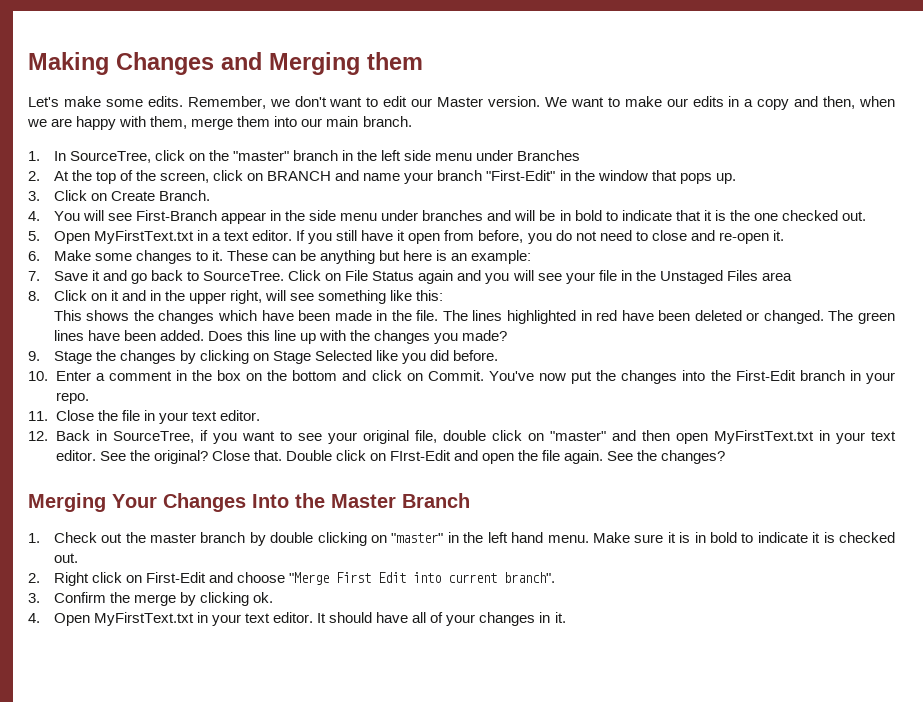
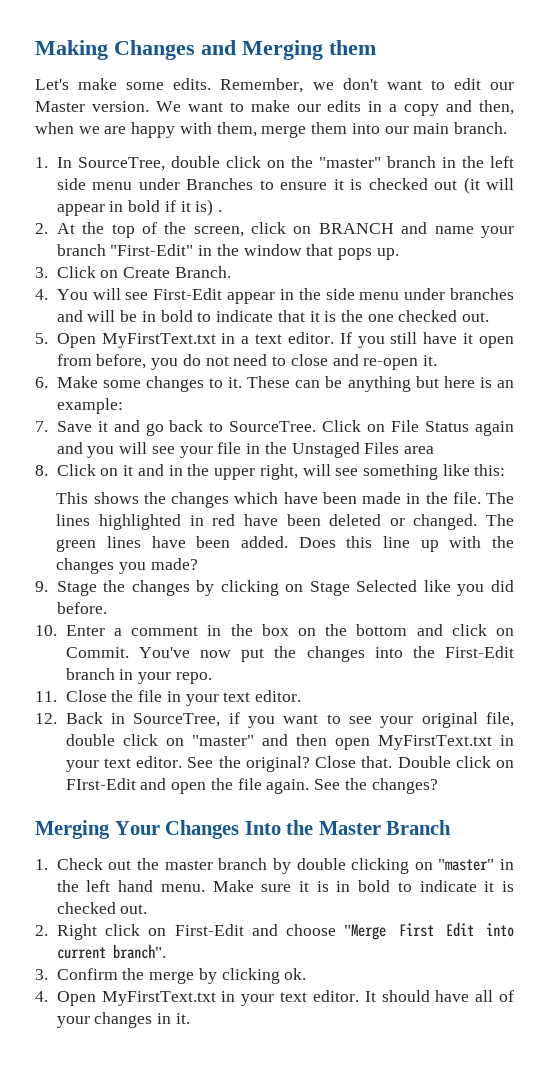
- 1. In SourceTree, click on the "master" branch in the left side menu under Branches
+ 1. In SourceTree, double click on the "master" branch in the left side menu under Branches to ensure it is checked out (it will appear in bold if it is) .
- 4. You will see First-Branch appear in the side menu under branches and will be in bold to indicate that it is the one checked out.
+ 4. You will see First-Edit appear in the side menu under branches and will be in bold to indicate that it is the one checked out.

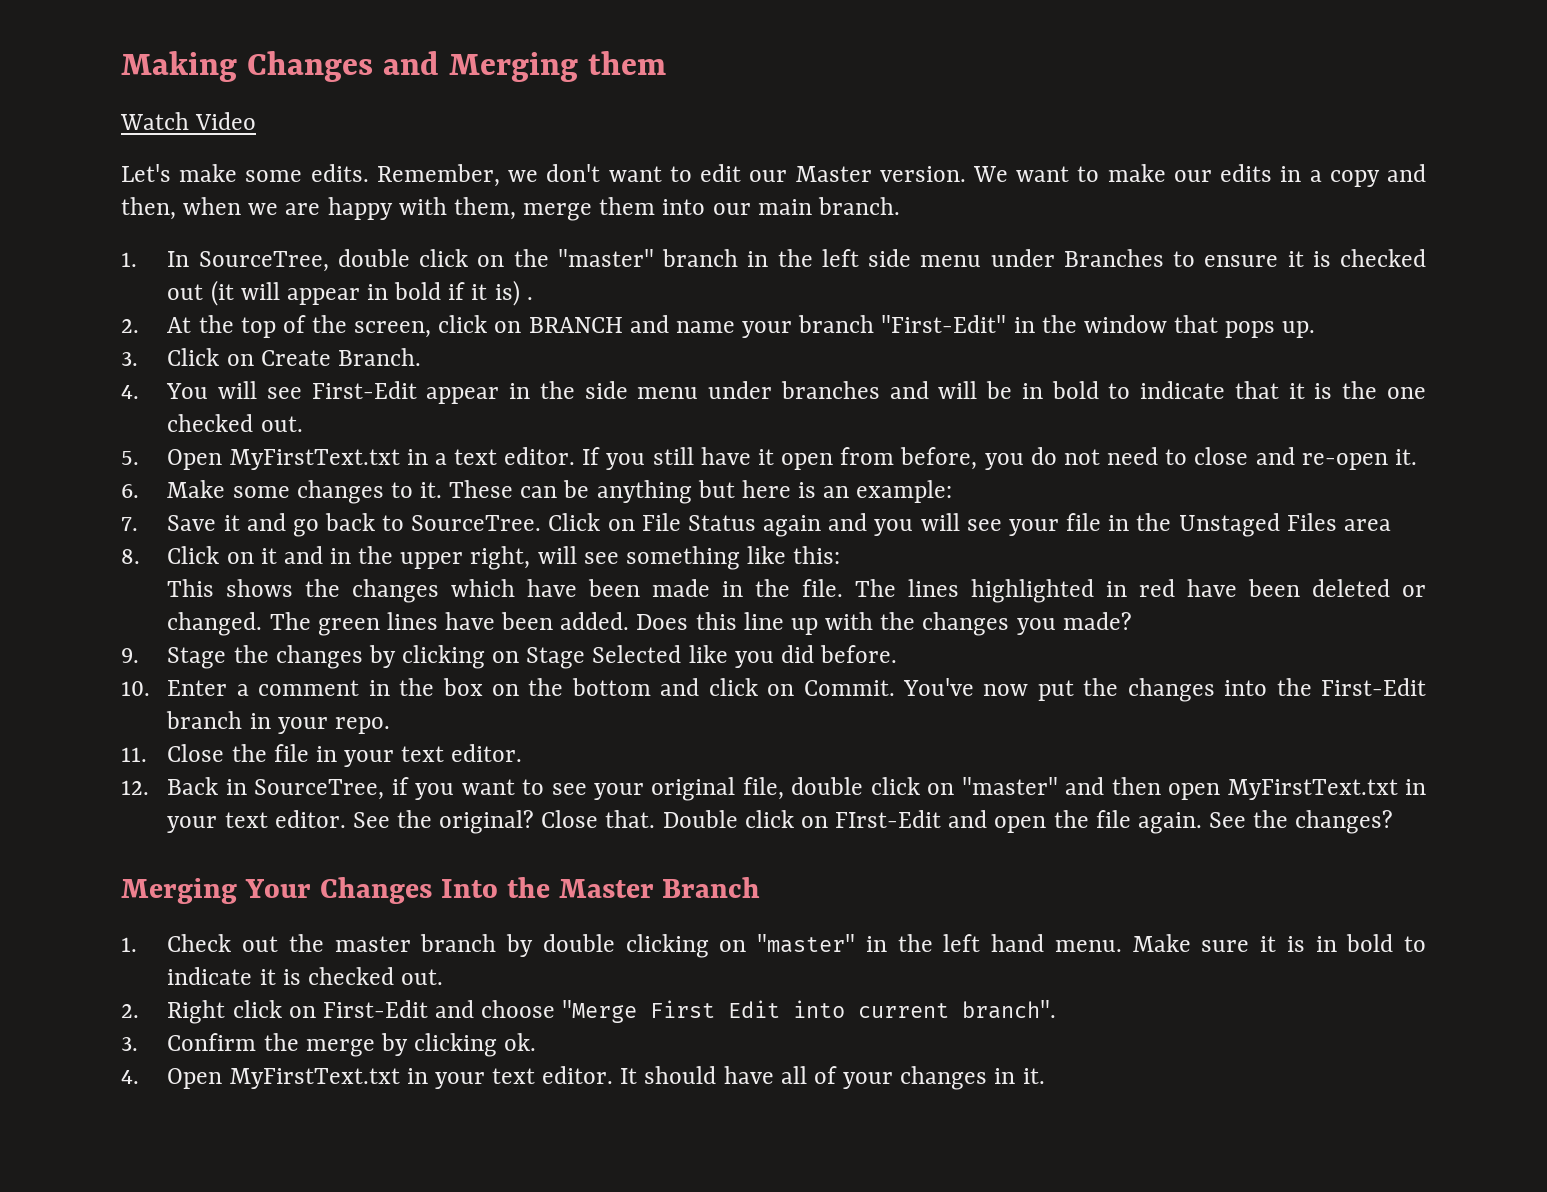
+ Watch Video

■ Exercise requirements
Look through the entries above, and wherever a line holds the word "menu", copy it.

■ Solution to this problem
- 1. In SourceTree, click on the "master" branch in the left side menu under Branches
+ 1. In SourceTree, double click on the "master" branch in the left side menu under Branches to ensure it is checked out (it will appear in bold if it is) .
- 4. You will see First-Branch appear in the side menu under branches and will be in bold to indicate that it is the one checked out.
+ 4. You will see First-Edit appear in the side menu under branches and will be in bold to indicate that it is the one checked out.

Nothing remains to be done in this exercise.